[Front-end code edit data]

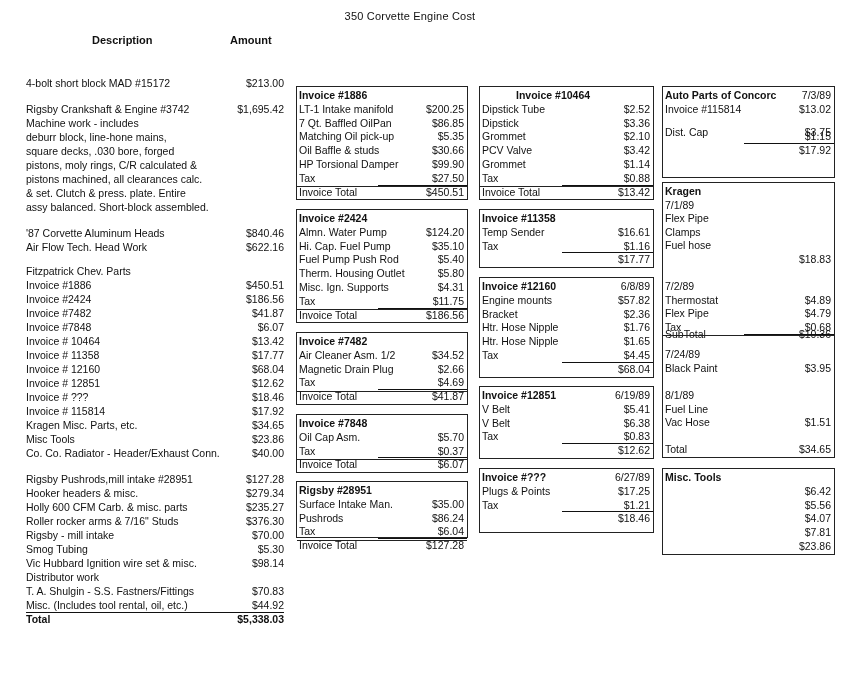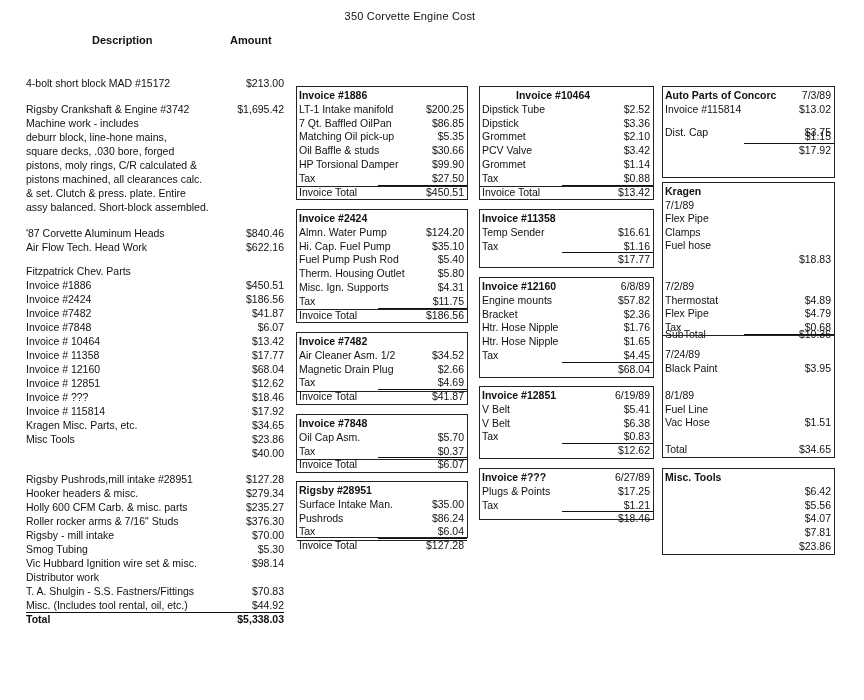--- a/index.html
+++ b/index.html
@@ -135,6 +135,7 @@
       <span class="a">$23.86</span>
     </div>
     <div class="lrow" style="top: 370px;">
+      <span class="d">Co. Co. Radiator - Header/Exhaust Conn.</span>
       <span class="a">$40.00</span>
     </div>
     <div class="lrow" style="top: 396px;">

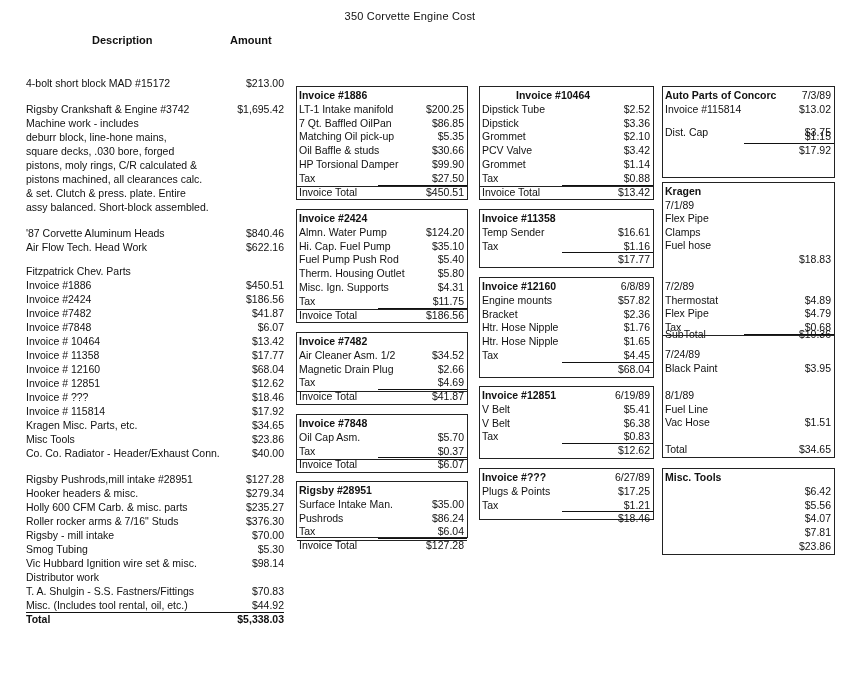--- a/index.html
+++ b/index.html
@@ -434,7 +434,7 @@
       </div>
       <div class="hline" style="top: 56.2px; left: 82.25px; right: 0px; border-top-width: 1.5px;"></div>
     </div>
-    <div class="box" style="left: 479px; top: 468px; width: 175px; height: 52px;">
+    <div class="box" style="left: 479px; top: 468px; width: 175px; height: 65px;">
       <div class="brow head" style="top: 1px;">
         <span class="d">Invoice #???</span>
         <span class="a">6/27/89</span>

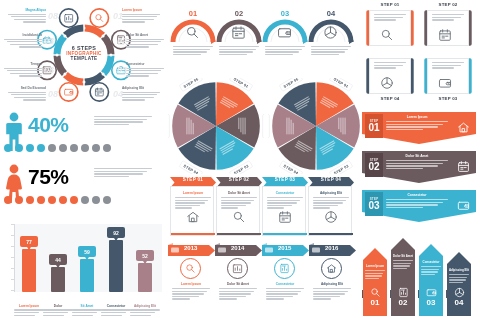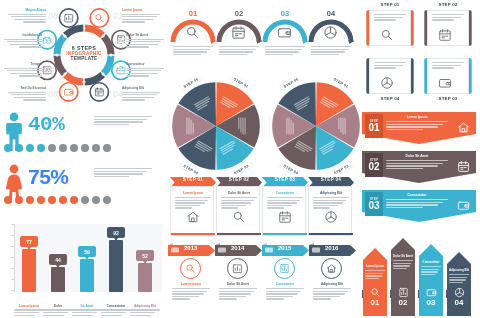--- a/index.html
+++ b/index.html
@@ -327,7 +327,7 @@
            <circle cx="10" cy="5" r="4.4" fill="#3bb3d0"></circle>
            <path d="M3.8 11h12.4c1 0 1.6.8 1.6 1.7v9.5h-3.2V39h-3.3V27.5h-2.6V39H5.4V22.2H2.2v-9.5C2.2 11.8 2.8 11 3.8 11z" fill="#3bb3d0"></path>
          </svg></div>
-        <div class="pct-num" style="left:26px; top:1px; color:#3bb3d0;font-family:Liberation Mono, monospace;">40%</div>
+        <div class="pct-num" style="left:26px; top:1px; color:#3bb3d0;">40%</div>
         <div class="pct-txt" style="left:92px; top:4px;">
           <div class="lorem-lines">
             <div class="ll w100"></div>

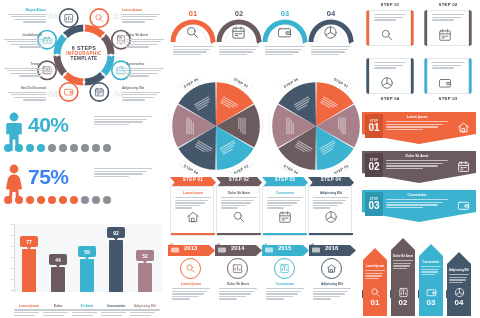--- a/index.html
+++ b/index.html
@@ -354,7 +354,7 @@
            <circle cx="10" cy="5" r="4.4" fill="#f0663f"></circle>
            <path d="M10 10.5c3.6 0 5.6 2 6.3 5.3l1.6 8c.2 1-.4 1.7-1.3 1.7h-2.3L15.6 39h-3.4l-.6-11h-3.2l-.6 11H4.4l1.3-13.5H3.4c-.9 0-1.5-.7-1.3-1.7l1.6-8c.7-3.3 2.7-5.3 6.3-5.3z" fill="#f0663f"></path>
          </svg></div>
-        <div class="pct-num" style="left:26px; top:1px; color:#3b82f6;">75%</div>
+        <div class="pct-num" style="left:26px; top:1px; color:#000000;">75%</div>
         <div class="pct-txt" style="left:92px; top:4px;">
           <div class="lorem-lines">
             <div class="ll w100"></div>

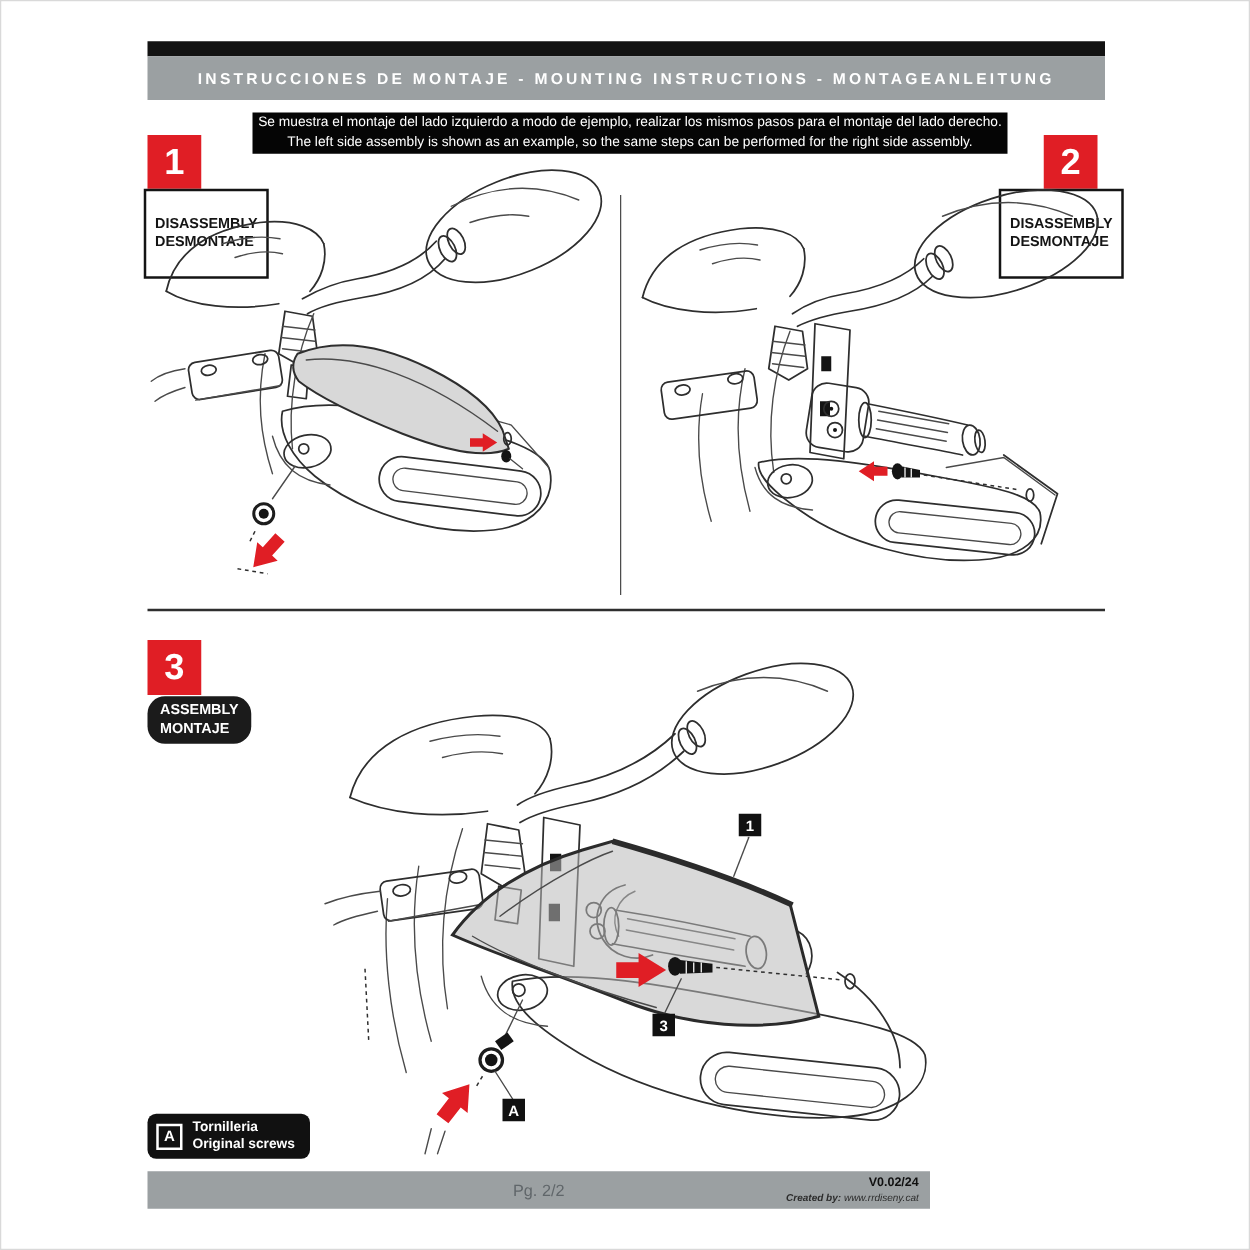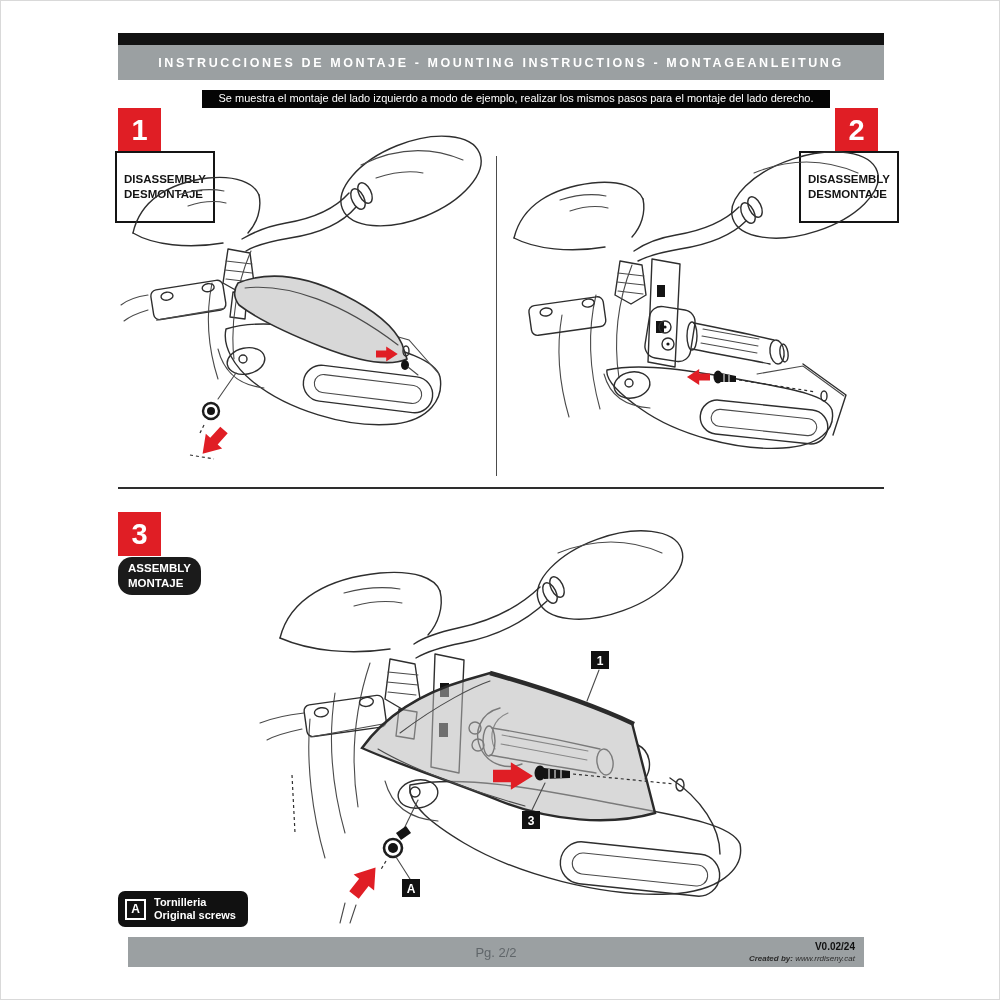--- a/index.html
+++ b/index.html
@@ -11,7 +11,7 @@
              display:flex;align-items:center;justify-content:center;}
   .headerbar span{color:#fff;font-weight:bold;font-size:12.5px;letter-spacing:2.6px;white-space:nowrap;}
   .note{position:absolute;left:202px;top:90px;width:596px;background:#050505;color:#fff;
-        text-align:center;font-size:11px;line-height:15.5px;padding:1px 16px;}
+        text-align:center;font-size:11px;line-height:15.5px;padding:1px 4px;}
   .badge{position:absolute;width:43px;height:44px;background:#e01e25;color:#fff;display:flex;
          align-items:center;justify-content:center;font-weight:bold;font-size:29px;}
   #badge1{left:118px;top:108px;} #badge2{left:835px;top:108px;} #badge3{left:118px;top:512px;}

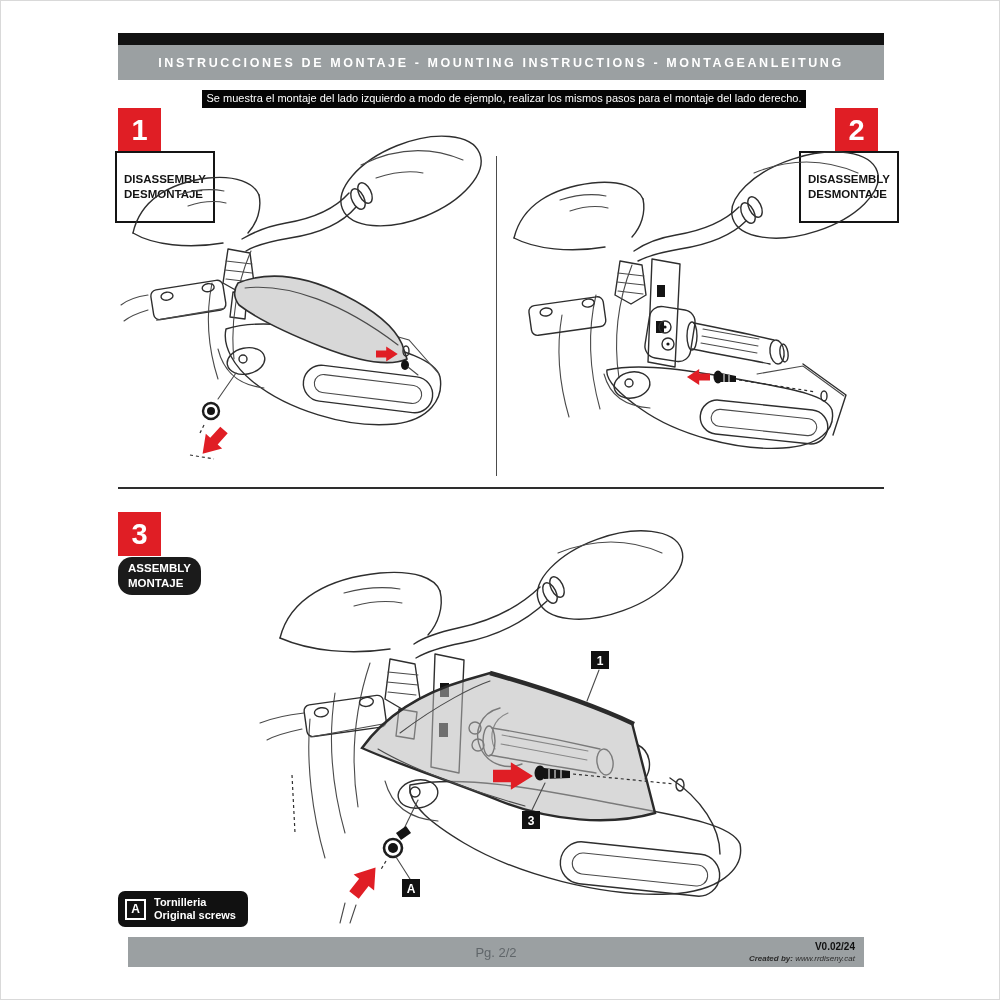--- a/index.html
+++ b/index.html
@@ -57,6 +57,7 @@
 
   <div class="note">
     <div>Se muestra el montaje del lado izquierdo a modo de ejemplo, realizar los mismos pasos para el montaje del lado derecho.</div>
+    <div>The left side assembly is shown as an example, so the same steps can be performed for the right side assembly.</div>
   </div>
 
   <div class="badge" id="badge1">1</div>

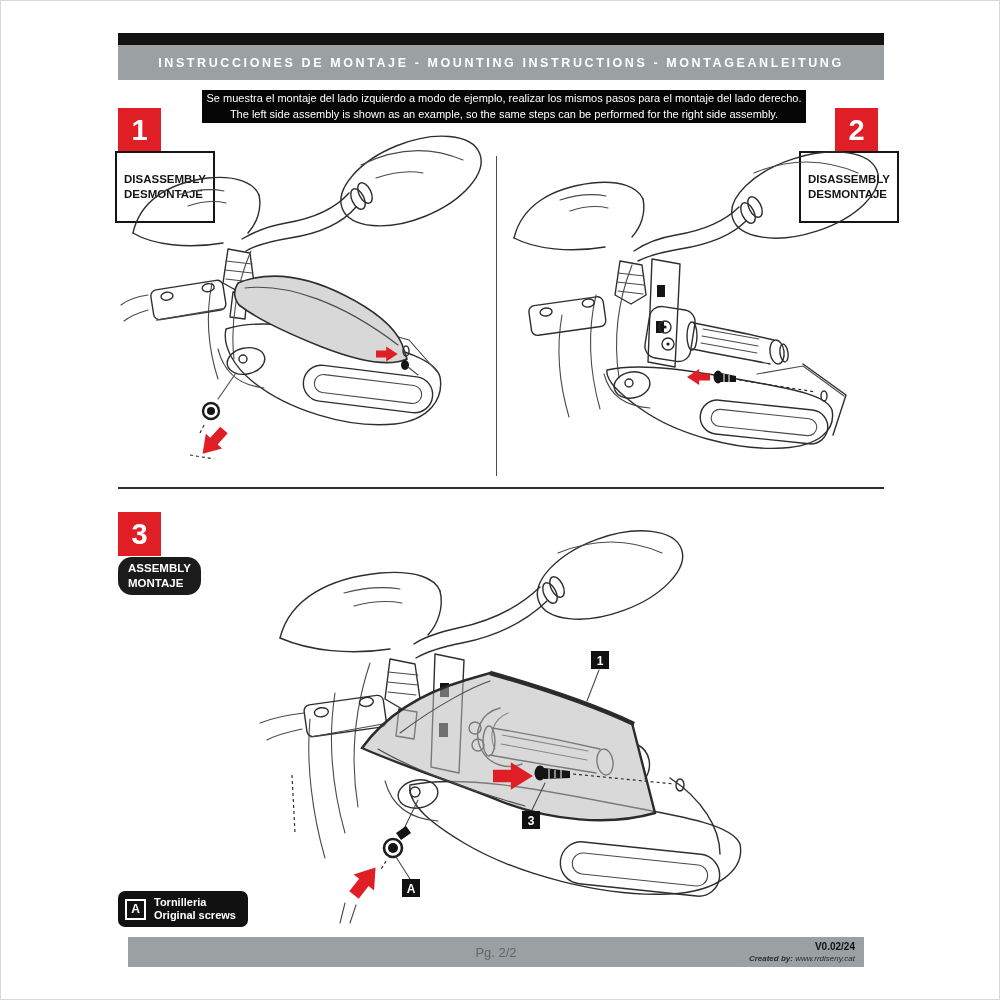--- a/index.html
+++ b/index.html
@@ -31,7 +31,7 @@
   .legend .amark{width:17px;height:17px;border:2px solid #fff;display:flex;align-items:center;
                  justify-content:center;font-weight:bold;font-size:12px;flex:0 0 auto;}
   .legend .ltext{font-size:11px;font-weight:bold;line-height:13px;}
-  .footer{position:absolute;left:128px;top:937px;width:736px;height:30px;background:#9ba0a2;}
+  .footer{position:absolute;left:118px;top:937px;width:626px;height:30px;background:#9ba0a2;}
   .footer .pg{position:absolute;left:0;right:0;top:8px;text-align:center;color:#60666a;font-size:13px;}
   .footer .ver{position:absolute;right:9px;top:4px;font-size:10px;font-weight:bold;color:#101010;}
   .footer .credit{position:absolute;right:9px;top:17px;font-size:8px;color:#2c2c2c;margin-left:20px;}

» Work instructions
Verbatim reproduction of every entry is needed, with the images left out.

» Answer for the task
--- a/index.html
+++ b/index.html
@@ -135,6 +135,7 @@
       <span class="a">$23.86</span>
     </div>
     <div class="lrow" style="top: 370px;">
+      <span class="d">Co. Co. Radiator - Header/Exhaust Conn.</span>
       <span class="a">$40.00</span>
     </div>
     <div class="lrow" style="top: 396px;">

--- a/index.html
+++ b/index.html
@@ -434,7 +434,7 @@
       </div>
       <div class="hline" style="top: 56.2px; left: 82.25px; right: 0px; border-top-width: 1.5px;"></div>
     </div>
-    <div class="box" style="left: 479px; top: 468px; width: 175px; height: 52px;">
+    <div class="box" style="left: 479px; top: 468px; width: 175px; height: 65px;">
       <div class="brow head" style="top: 1px;">
         <span class="d">Invoice #???</span>
         <span class="a">6/27/89</span>

--- a/index.html
+++ b/index.html
@@ -327,7 +327,7 @@
            <circle cx="10" cy="5" r="4.4" fill="#3bb3d0"></circle>
            <path d="M3.8 11h12.4c1 0 1.6.8 1.6 1.7v9.5h-3.2V39h-3.3V27.5h-2.6V39H5.4V22.2H2.2v-9.5C2.2 11.8 2.8 11 3.8 11z" fill="#3bb3d0"></path>
          </svg></div>
-        <div class="pct-num" style="left:26px; top:1px; color:#3bb3d0;font-family:Liberation Mono, monospace;">40%</div>
+        <div class="pct-num" style="left:26px; top:1px; color:#3bb3d0;">40%</div>
         <div class="pct-txt" style="left:92px; top:4px;">
           <div class="lorem-lines">
             <div class="ll w100"></div>

--- a/index.html
+++ b/index.html
@@ -354,7 +354,7 @@
            <circle cx="10" cy="5" r="4.4" fill="#f0663f"></circle>
            <path d="M10 10.5c3.6 0 5.6 2 6.3 5.3l1.6 8c.2 1-.4 1.7-1.3 1.7h-2.3L15.6 39h-3.4l-.6-11h-3.2l-.6 11H4.4l1.3-13.5H3.4c-.9 0-1.5-.7-1.3-1.7l1.6-8c.7-3.3 2.7-5.3 6.3-5.3z" fill="#f0663f"></path>
          </svg></div>
-        <div class="pct-num" style="left:26px; top:1px; color:#3b82f6;">75%</div>
+        <div class="pct-num" style="left:26px; top:1px; color:#000000;">75%</div>
         <div class="pct-txt" style="left:92px; top:4px;">
           <div class="lorem-lines">
             <div class="ll w100"></div>

--- a/index.html
+++ b/index.html
@@ -11,7 +11,7 @@
              display:flex;align-items:center;justify-content:center;}
   .headerbar span{color:#fff;font-weight:bold;font-size:12.5px;letter-spacing:2.6px;white-space:nowrap;}
   .note{position:absolute;left:202px;top:90px;width:596px;background:#050505;color:#fff;
-        text-align:center;font-size:11px;line-height:15.5px;padding:1px 16px;}
+        text-align:center;font-size:11px;line-height:15.5px;padding:1px 4px;}
   .badge{position:absolute;width:43px;height:44px;background:#e01e25;color:#fff;display:flex;
          align-items:center;justify-content:center;font-weight:bold;font-size:29px;}
   #badge1{left:118px;top:108px;} #badge2{left:835px;top:108px;} #badge3{left:118px;top:512px;}

--- a/index.html
+++ b/index.html
@@ -57,6 +57,7 @@
 
   <div class="note">
     <div>Se muestra el montaje del lado izquierdo a modo de ejemplo, realizar los mismos pasos para el montaje del lado derecho.</div>
+    <div>The left side assembly is shown as an example, so the same steps can be performed for the right side assembly.</div>
   </div>
 
   <div class="badge" id="badge1">1</div>

--- a/index.html
+++ b/index.html
@@ -31,7 +31,7 @@
   .legend .amark{width:17px;height:17px;border:2px solid #fff;display:flex;align-items:center;
                  justify-content:center;font-weight:bold;font-size:12px;flex:0 0 auto;}
   .legend .ltext{font-size:11px;font-weight:bold;line-height:13px;}
-  .footer{position:absolute;left:128px;top:937px;width:736px;height:30px;background:#9ba0a2;}
+  .footer{position:absolute;left:118px;top:937px;width:626px;height:30px;background:#9ba0a2;}
   .footer .pg{position:absolute;left:0;right:0;top:8px;text-align:center;color:#60666a;font-size:13px;}
   .footer .ver{position:absolute;right:9px;top:4px;font-size:10px;font-weight:bold;color:#101010;}
   .footer .credit{position:absolute;right:9px;top:17px;font-size:8px;color:#2c2c2c;margin-left:20px;}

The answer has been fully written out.